Provided data ->
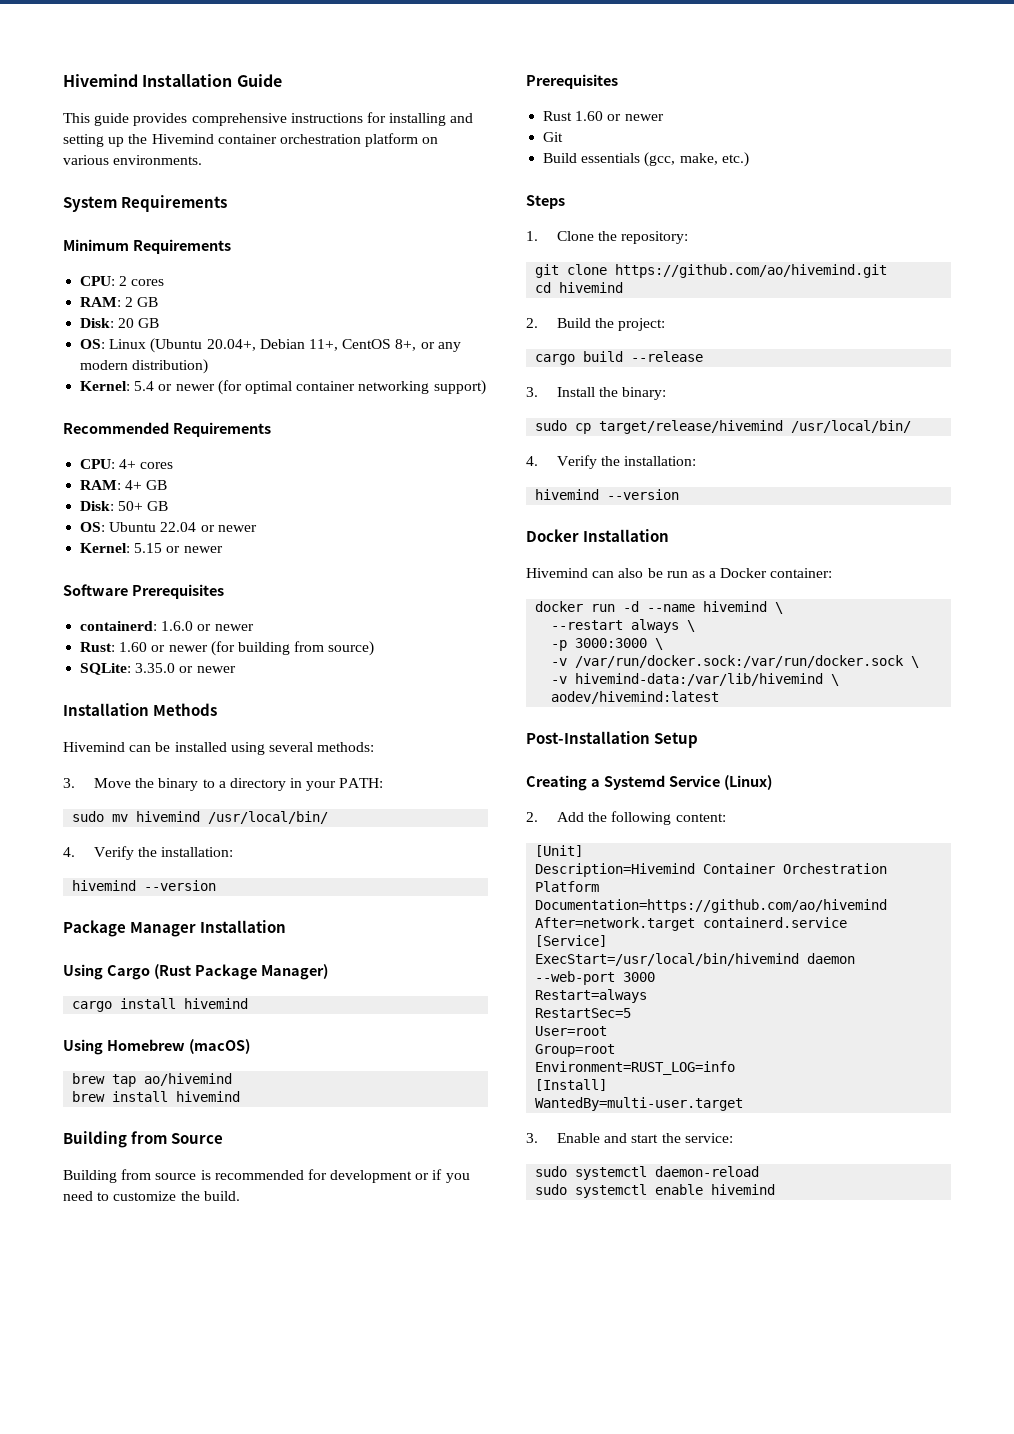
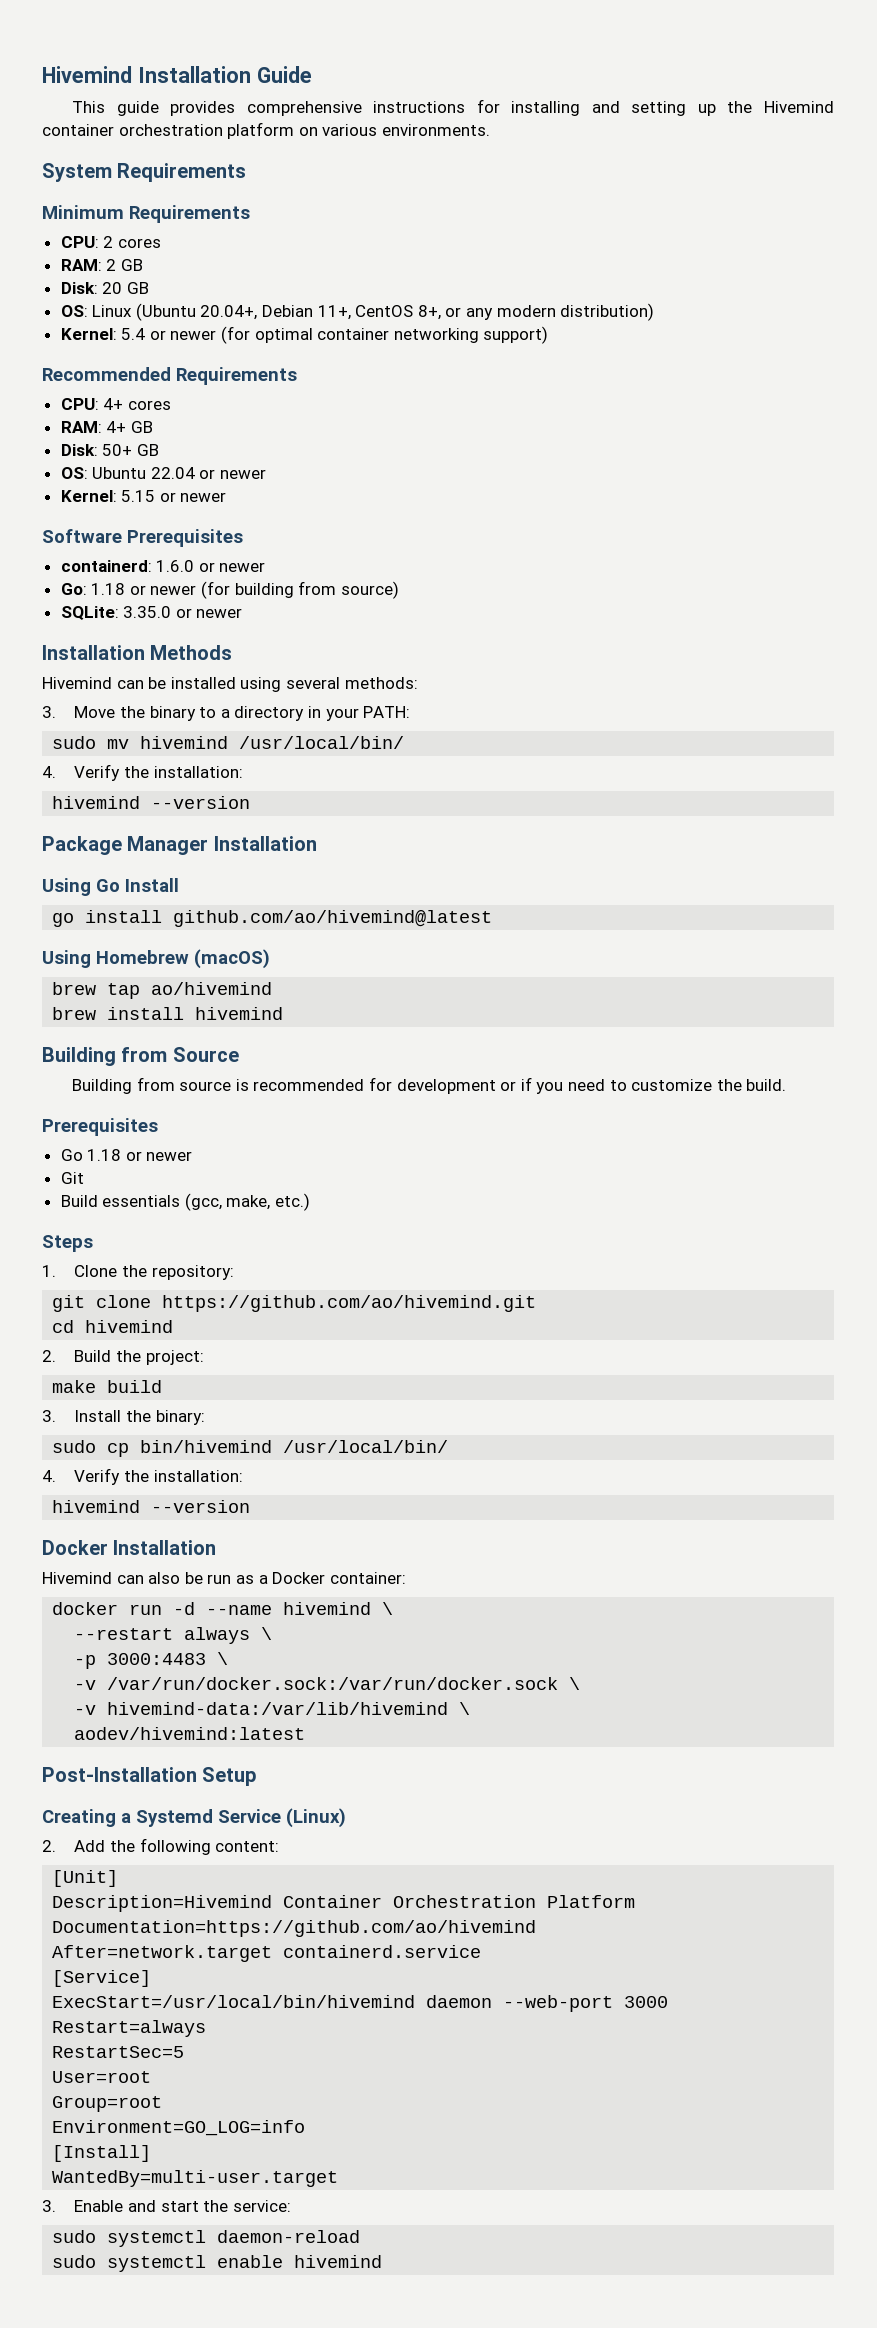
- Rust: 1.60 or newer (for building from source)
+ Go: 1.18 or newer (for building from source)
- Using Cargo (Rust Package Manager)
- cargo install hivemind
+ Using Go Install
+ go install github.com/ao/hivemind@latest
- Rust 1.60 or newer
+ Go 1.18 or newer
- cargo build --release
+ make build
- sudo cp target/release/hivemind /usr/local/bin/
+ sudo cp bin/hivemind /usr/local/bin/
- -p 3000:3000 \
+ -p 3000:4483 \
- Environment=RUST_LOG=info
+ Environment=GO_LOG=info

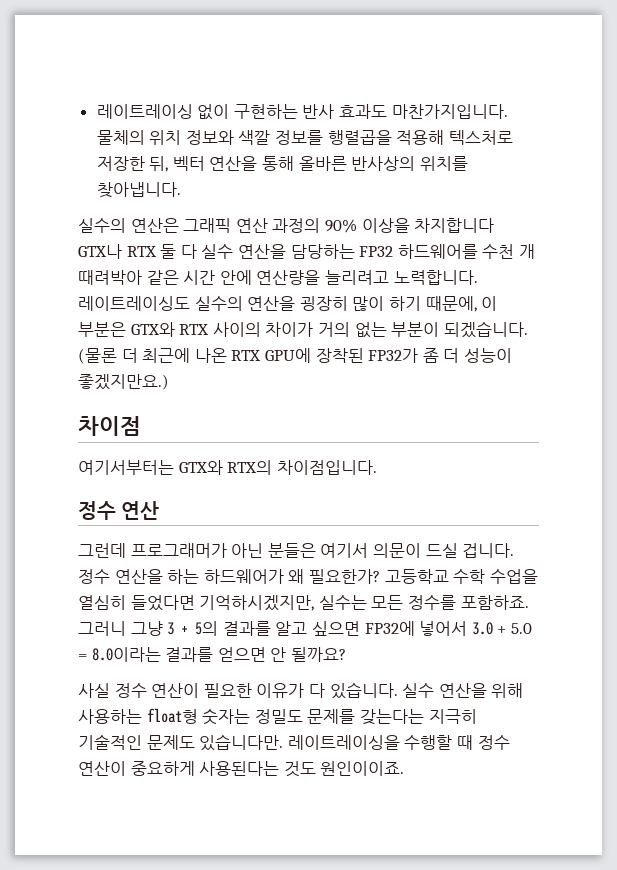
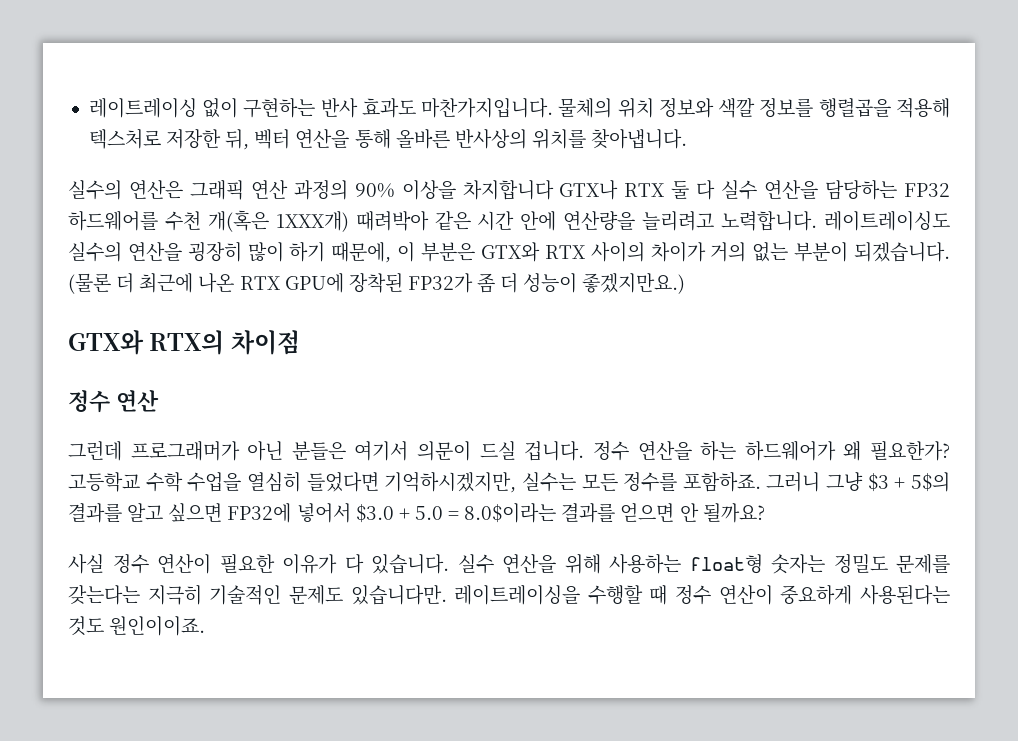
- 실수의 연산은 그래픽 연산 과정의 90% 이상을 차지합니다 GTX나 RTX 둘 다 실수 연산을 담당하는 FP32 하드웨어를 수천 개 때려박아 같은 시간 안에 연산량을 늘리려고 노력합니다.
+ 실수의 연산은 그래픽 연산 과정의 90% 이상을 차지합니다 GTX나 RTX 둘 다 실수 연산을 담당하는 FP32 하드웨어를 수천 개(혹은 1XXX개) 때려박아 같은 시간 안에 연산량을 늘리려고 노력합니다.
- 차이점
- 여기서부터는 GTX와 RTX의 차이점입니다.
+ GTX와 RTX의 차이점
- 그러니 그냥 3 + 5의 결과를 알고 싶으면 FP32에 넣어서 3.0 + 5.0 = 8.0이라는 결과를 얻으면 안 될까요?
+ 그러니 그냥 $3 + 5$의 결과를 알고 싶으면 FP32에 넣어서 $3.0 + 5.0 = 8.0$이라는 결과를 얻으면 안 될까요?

Exercise -> If a line in the records holds the string "Environment", copy it.

Result for this exercise ->
- Environment=RUST_LOG=info
+ Environment=GO_LOG=info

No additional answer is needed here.